🤖 AI Summary
fMRI-based ROI connectivity modeling faces three key challenges: high noise susceptibility, the undirected and non-causal nature of functional connectivity (FC), and low signal-to-noise ratio alongside oversimplification in sliding-window dynamic modeling. To address these, we propose a data-driven Spatio-Temporal Node-Attention Graph Neural Network (ST-NA-GNN). Our method is the first to jointly integrate sparse prior FC with dense adaptive spatio-temporal connections, incorporating a node-level spatio-temporal attention mechanism to learn dynamic, directed, and nonlinear brain connectivity. By constructing hybrid sparse-dense graphs and performing sliding-window spatio-temporal modeling, ST-NA-GNN effectively suppresses noise while preserving subject-specific patterns. Evaluated on multiple task-based and resting-state fMRI datasets, it achieves 3.2–5.8% improvements in classification accuracy. Visualization confirms that the learned connectivity patterns exhibit both neurobiological interpretability and strong subject discriminability.
📝 Abstract
In recent years, graph neural networks (GNNs) have been widely applied in the analysis of brain fMRI, yet defining the connectivity between ROIs remains a challenge in noisy fMRI data.
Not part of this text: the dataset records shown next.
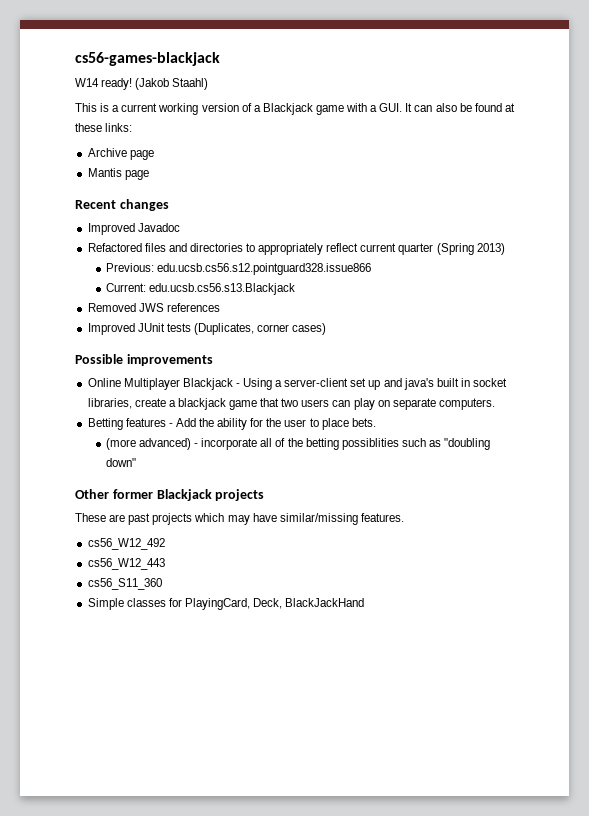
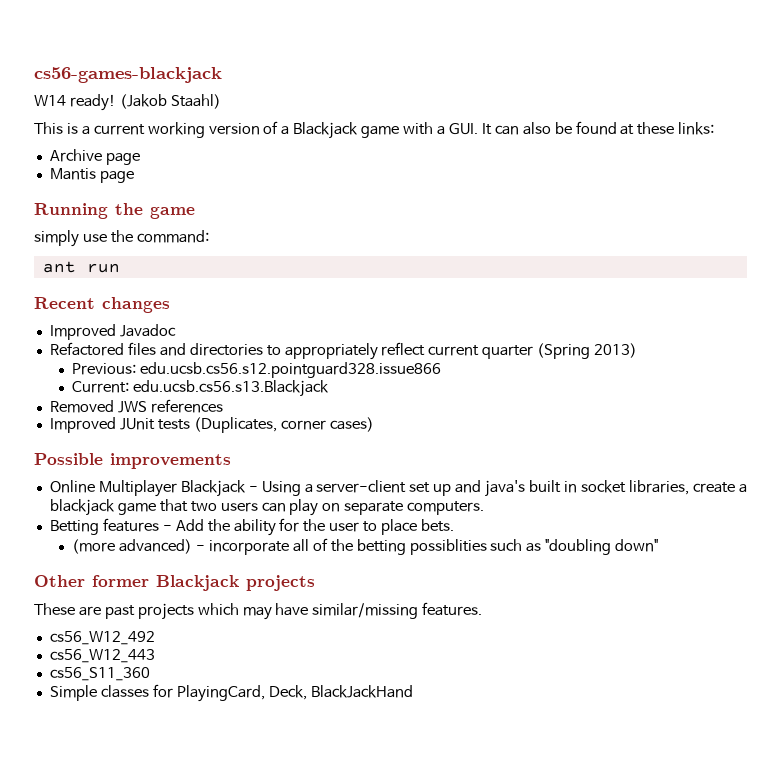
+ Running the game
+ simply use the command:
+ ant run

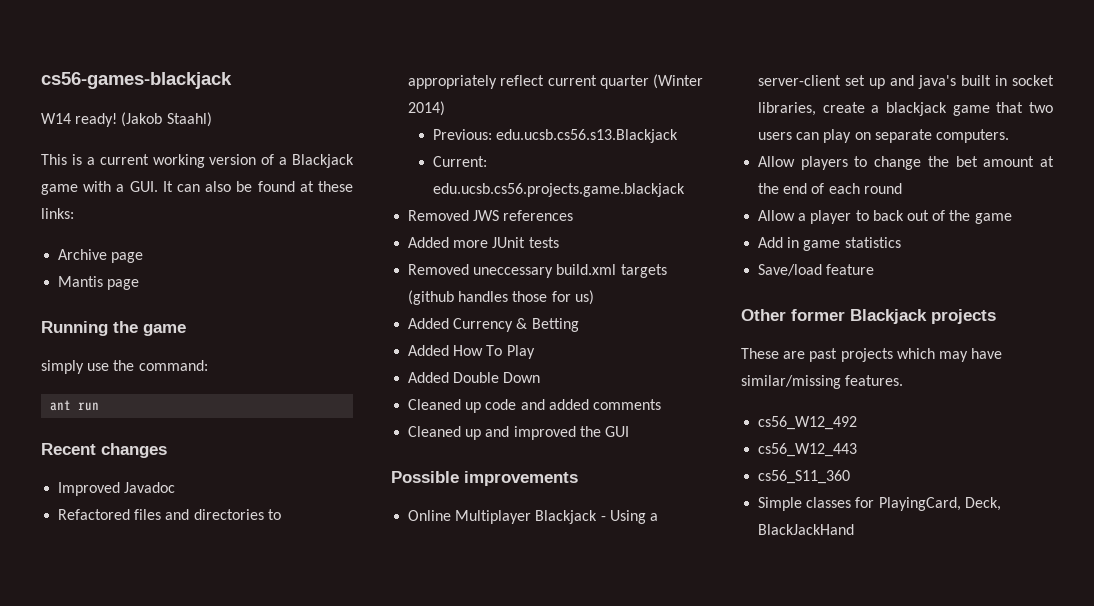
- Refactored files and directories to appropriately reflect current quarter (Spring 2013)
+ Refactored files and directories to appropriately reflect current quarter (Winter 2014)
- Previous: edu.ucsb.cs56.s12.pointguard328.issue866
+ Previous: edu.ucsb.cs56.s13.Blackjack
- Current: edu.ucsb.cs56.s13.Blackjack
+ Current: edu.ucsb.cs56.projects.game.blackjack
- Improved JUnit tests (Duplicates, corner cases)
+ Added more JUnit tests
+ Removed uneccessary build.xml targets (github handles those for us)
+ Added Currency & Betting
+ Added How To Play
+ Added Double Down
+ Cleaned up code and added comments
+ Cleaned up and improved the GUI
- Betting features - Add the ability for the user to place bets.
- (more advanced) - incorporate all of the betting possiblities such as "doubling down"
+ Allow players to change the bet amount at the end of each round
+ Allow a player to back out of the game
+ Add in game statistics
+ Save/load feature

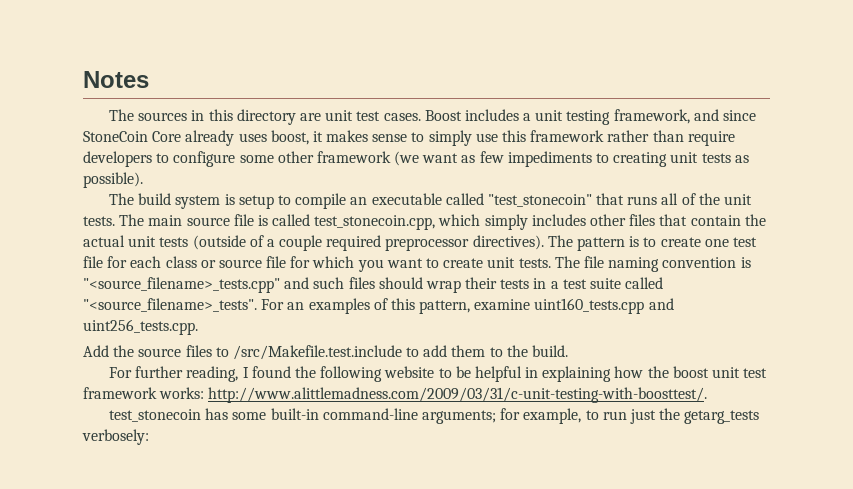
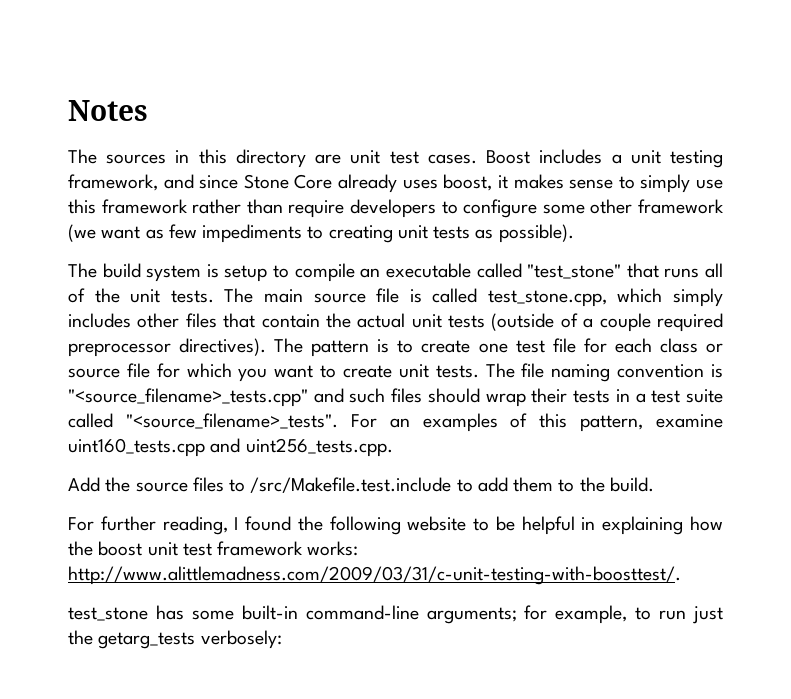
- Boost includes a unit testing framework, and since StoneCoin Core already uses boost, it makes sense to simply use this framework rather than require developers to configure some other framework (we want as few impediments to creating unit tests as possible).
+ Boost includes a unit testing framework, and since Stone Core already uses boost, it makes sense to simply use this framework rather than require developers to configure some other framework (we want as few impediments to creating unit tests as possible).
- The build system is setup to compile an executable called "test_stonecoin" that runs all of the unit tests.
+ The build system is setup to compile an executable called "test_stone" that runs all of the unit tests.
- The main source file is called test_stonecoin.cpp, which simply includes other files that contain the actual unit tests (outside of a couple required preprocessor directives).
+ The main source file is called test_stone.cpp, which simply includes other files that contain the actual unit tests (outside of a couple required preprocessor directives).
- test_stonecoin has some built-in command-line arguments; for example, to run just the getarg_tests verbosely:
+ test_stone has some built-in command-line arguments; for example, to run just the getarg_tests verbosely:

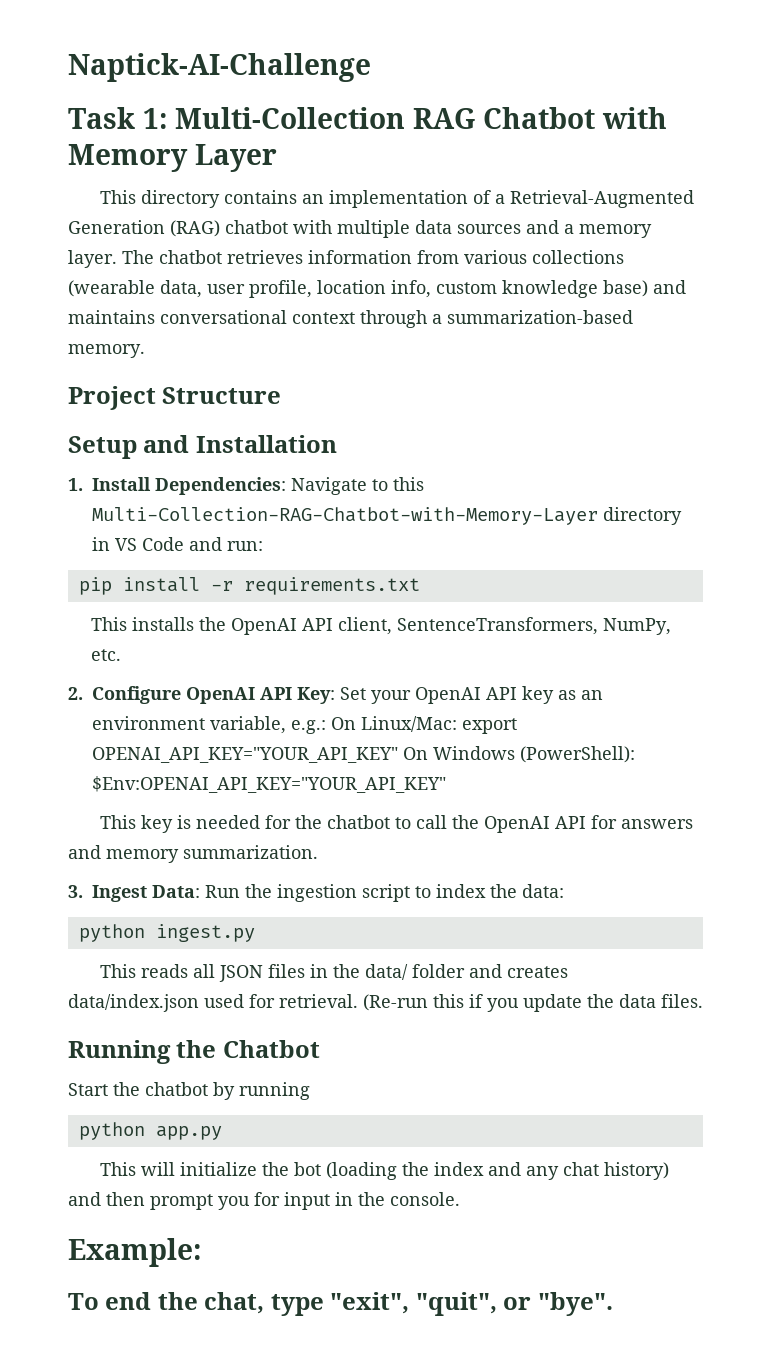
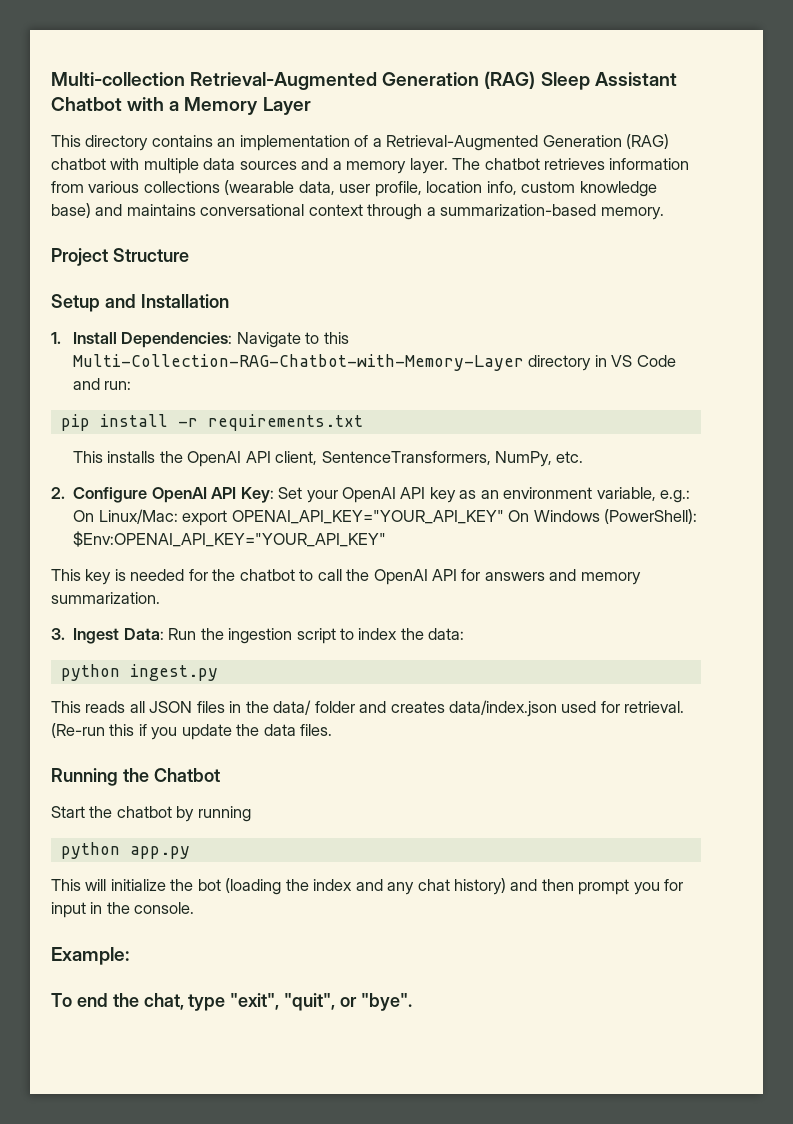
- Naptick-AI-Challenge
- Task 1: Multi-Collection RAG Chatbot with Memory Layer
+ Multi-collection Retrieval-Augmented Generation (RAG) Sleep Assistant Chatbot with a Memory Layer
Among all approaches, Functional Connectome (FC) is the most popular method. Computed by the correlation coefficients between ROI time series, FC is a powerful and computationally efficient way to estimate ROI connectivity. However, it is well known for neglecting structural connections and causality in ROI interactions. Also, FC becomes much more noisy in the short spatio-temporal sliding-window subsequences of fMRI. Effective Connectome (EC) is proposed as a directional alternative, but is difficult to accurately estimate. Furthermore, for optimal GNN performance, usually only a small percentage of the strongest connections are selected as sparse edges, resulting in oversimplification of complex brain connections. To tackle these challenges, we propose the Spatio-Temporal Node Attention Graph Neural Network (STNAGNN) as a data-driven alternative that combines sparse predefined FC with dense data-driven spatio-temporal connections, allowing for flexible and spatio-temporal learning of ROI interaction patterns.